Extract every line starting at the line that contains "2023-09-01 22:46:37: 4997 -> 5000" and ending with the final line of the data, inclusive; give only those lines, word for word.

***** RECORD SET *****

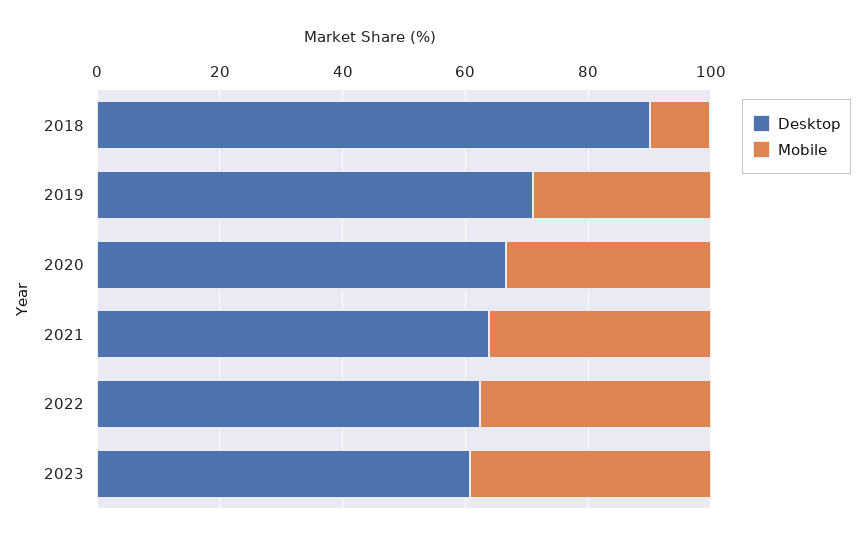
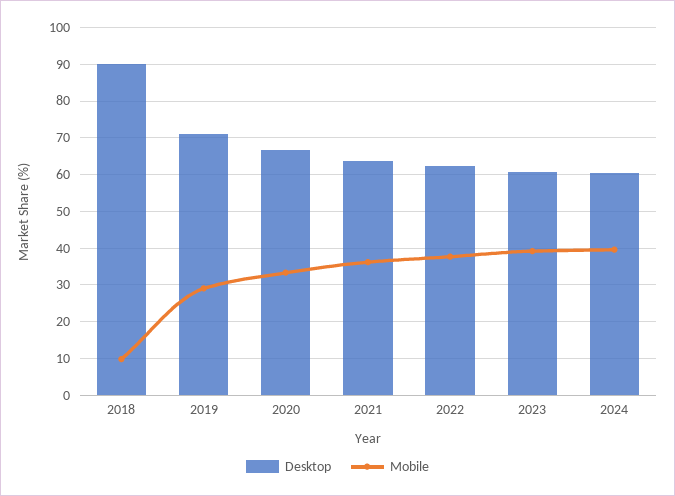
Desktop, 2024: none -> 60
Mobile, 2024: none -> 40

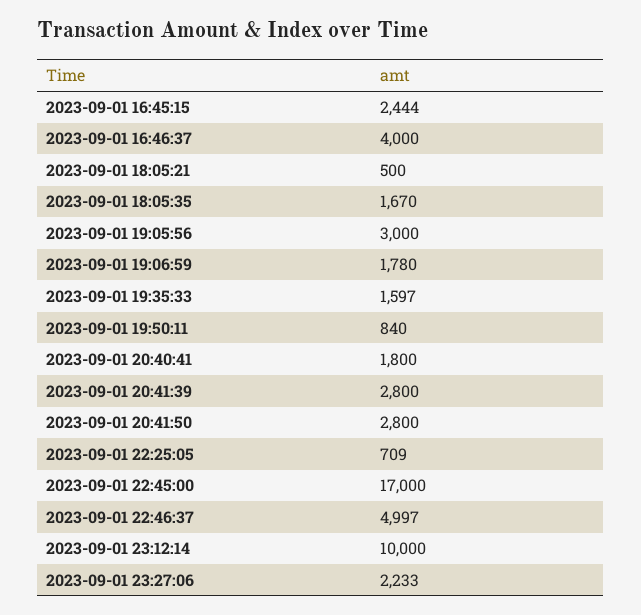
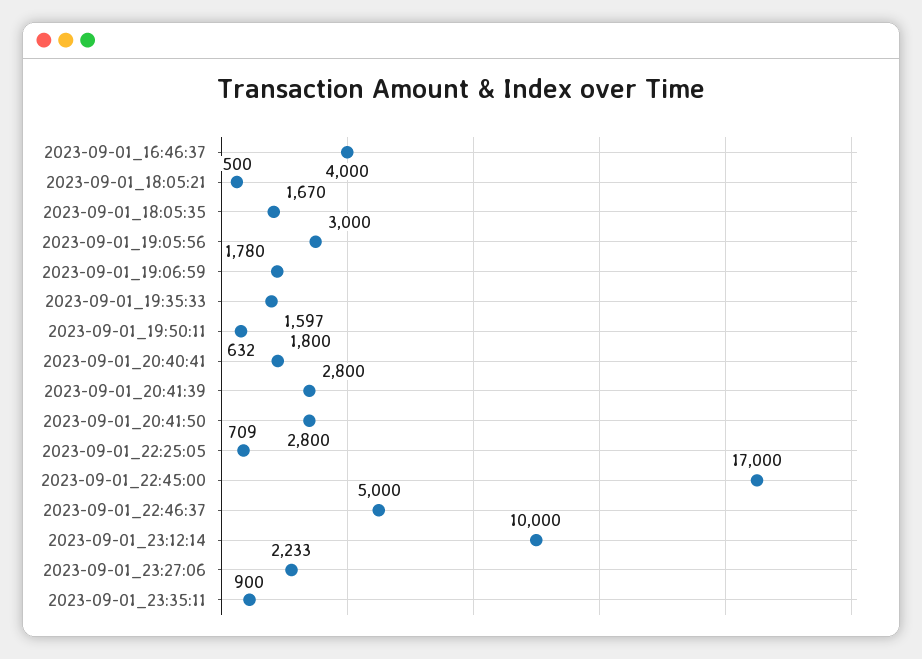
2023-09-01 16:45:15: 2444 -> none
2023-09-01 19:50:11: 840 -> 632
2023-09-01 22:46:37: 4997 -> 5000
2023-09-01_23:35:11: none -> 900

*****

### ANSWER BOX
2023-09-01 22:46:37: 4997 -> 5000
2023-09-01_23:35:11: none -> 900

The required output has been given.